Cuando la vi, todo se convirtió en bruma a su alrededor. Ya sólo pude mirar esos profundos ojos como el mar profundo, esos labios carnosos y brillantes de lasciva saliva, ese mentón fino y altivo cual majestuosa reina, ese cuello esbelto digno de la hija de Afrodita, y esos pechos desnudos y lujuriosos. ¡Oh dioses, que con semejante brusquedad me ofertáis tan precioso manjar! ¿Será tanta vuestra crueldad que me neguéis su sabor? Cómo pudieran mis ojos no ser esclavos por siempre de esas copas de néctar, cómo apartarse de esos deleites si no es para mirar tan grácil talle, tan libidinosas caderas, tanta mujer, al fin, que me llama con deseo.
Todo fue bruma a mi alrededor, porque estaba ella, y no podía apartar mi mirada de la suya, no si había de fijarla en algo trivial. Y el mundo entero, no siendo esa diosa que deseaba, fue futilidad pura.
Acerqué cuanto pude mi rostro a la mujer de pechos codiciados, desoyendo lo que todos me decían, mis oídos no escuchaban más que tan dulce voz como aladas criaturas entonaban por su boca, y su voz era música que acicalaba la escena, la revestía de amor y ensoñamiento, y me trasportaba en volandas hasta ella.
La hermosa hembra cantora olía a deseo, a pecado servido en concha de nácar, a sexo de mujer salada, toda ella era incitación al puro goce y yo casi pude gozarla eternamente. Casi pude, sí, mas no lo hice, que otros me salvaron de ese trance.
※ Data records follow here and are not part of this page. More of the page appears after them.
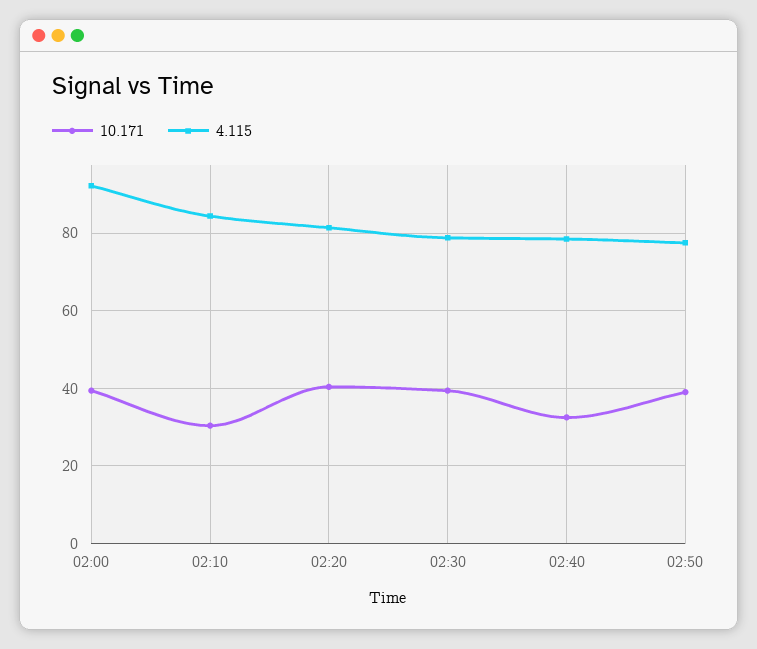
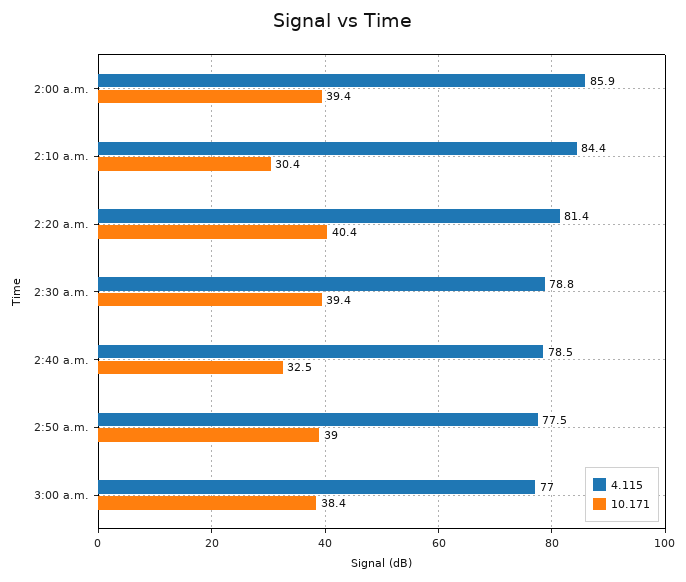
4.115, 02:00: 92 -> 85.9
4.115, 3:00 a.m.: none -> 77
10.171, 3:00 a.m.: none -> 38.4

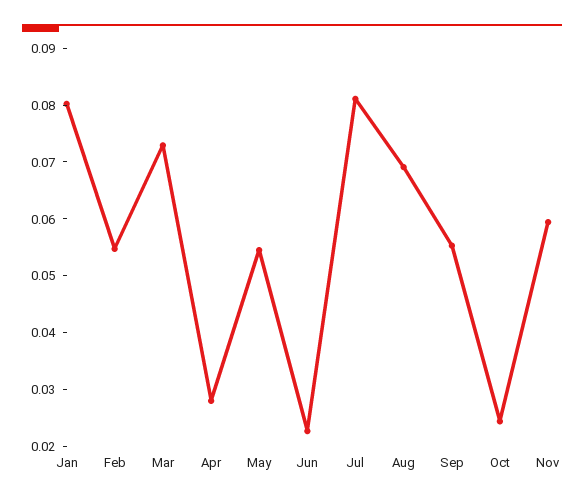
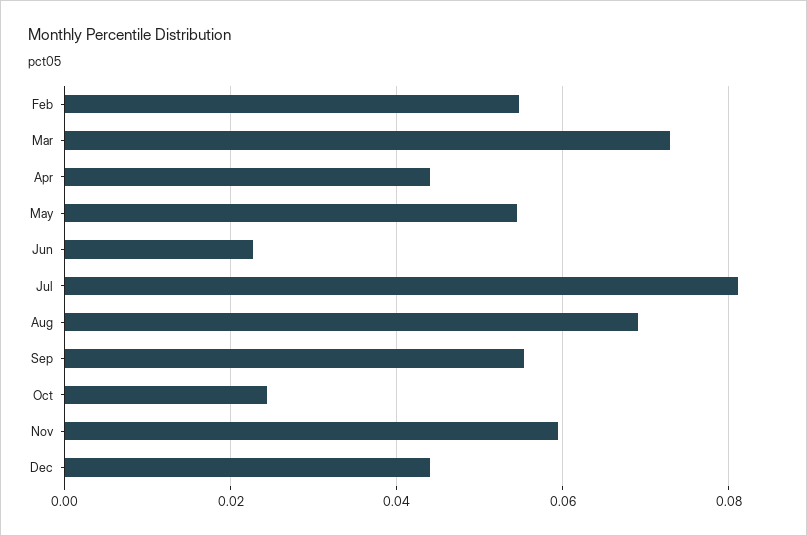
Jan: 0.08 -> none
Apr: 0.028 -> 0.044
Dec: none -> 0.044

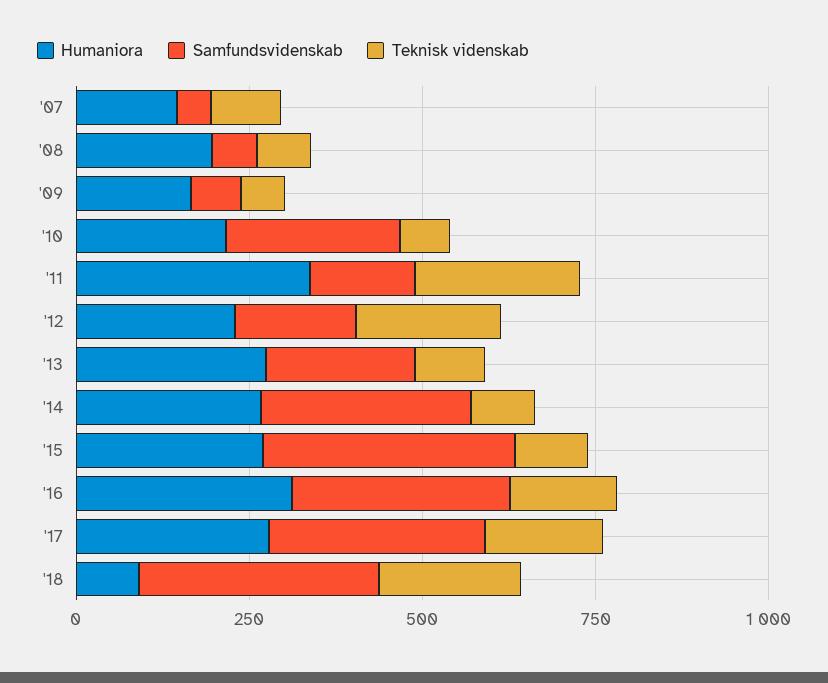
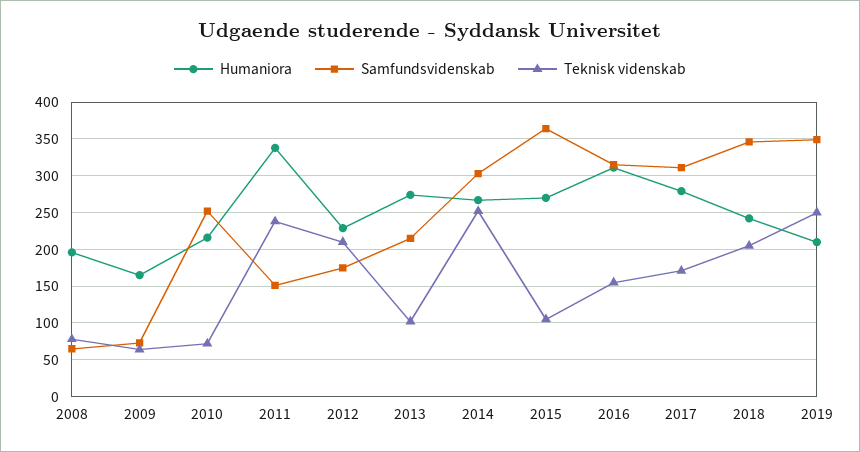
Humaniora, '07: 150 -> none
Samfundsvidenskab, '07: 50 -> none
Teknisk videnskab, '07: 100 -> none
Teknisk videnskab, '14: 100 -> 250
Humaniora, '18: 100 -> 240
Humaniora, 2019: none -> 210
Samfundsvidenskab, 2019: none -> 350
Teknisk videnskab, 2019: none -> 250

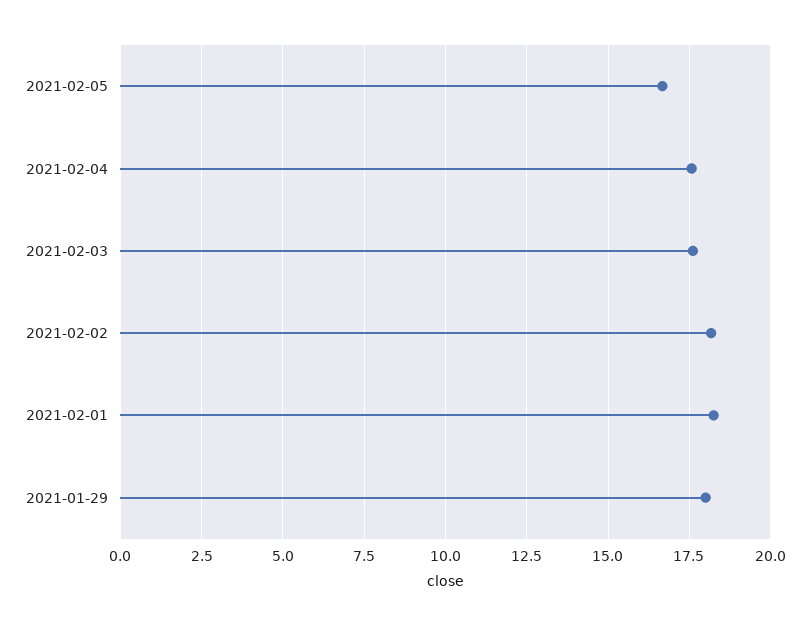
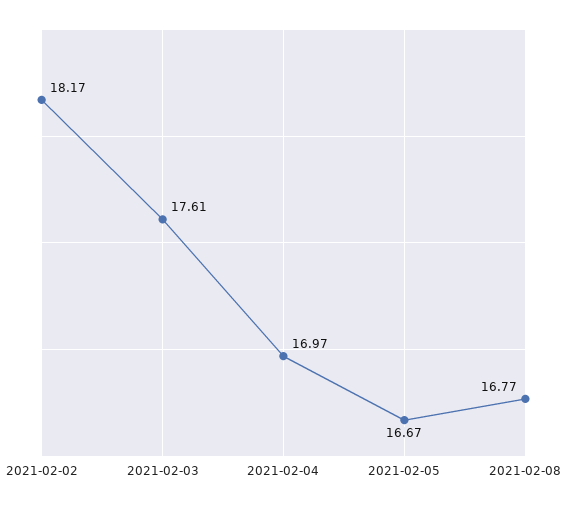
2021-02-04: 17.5 -> 16.97
2021-02-01: 18.25 -> none
2021-01-29: 18 -> none
2021-02-08: none -> 16.77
Mil veces en mis sueños la he soñado, y soñándola aún más la he deseado y he maldecido las cuerdas que me ataban, maldita Circe y sus consejos, maldita también Penélope, la costurera paciente, cien veces maldito Zeus, que me tentó con la más dulce de las muertes. Yo pude morir amando una beldad de piernas plateadas, y en cambio vivo añorando no haberla amado.
Pero te digo a ti, que lees el mayor secreto de mi alma, que ha traspasado ya treinta siglos de historia, te digo a ti, intruso que me espías el pensamiento, si aún no sabes de qué hablo, qué poca es la sapiencia que atesoras.
Y no merecerá el necio saber las pesadillas del Rey de Itaca, si no le preguntase antes a Homero, pues yo, has de saberlo, soy Odyseo.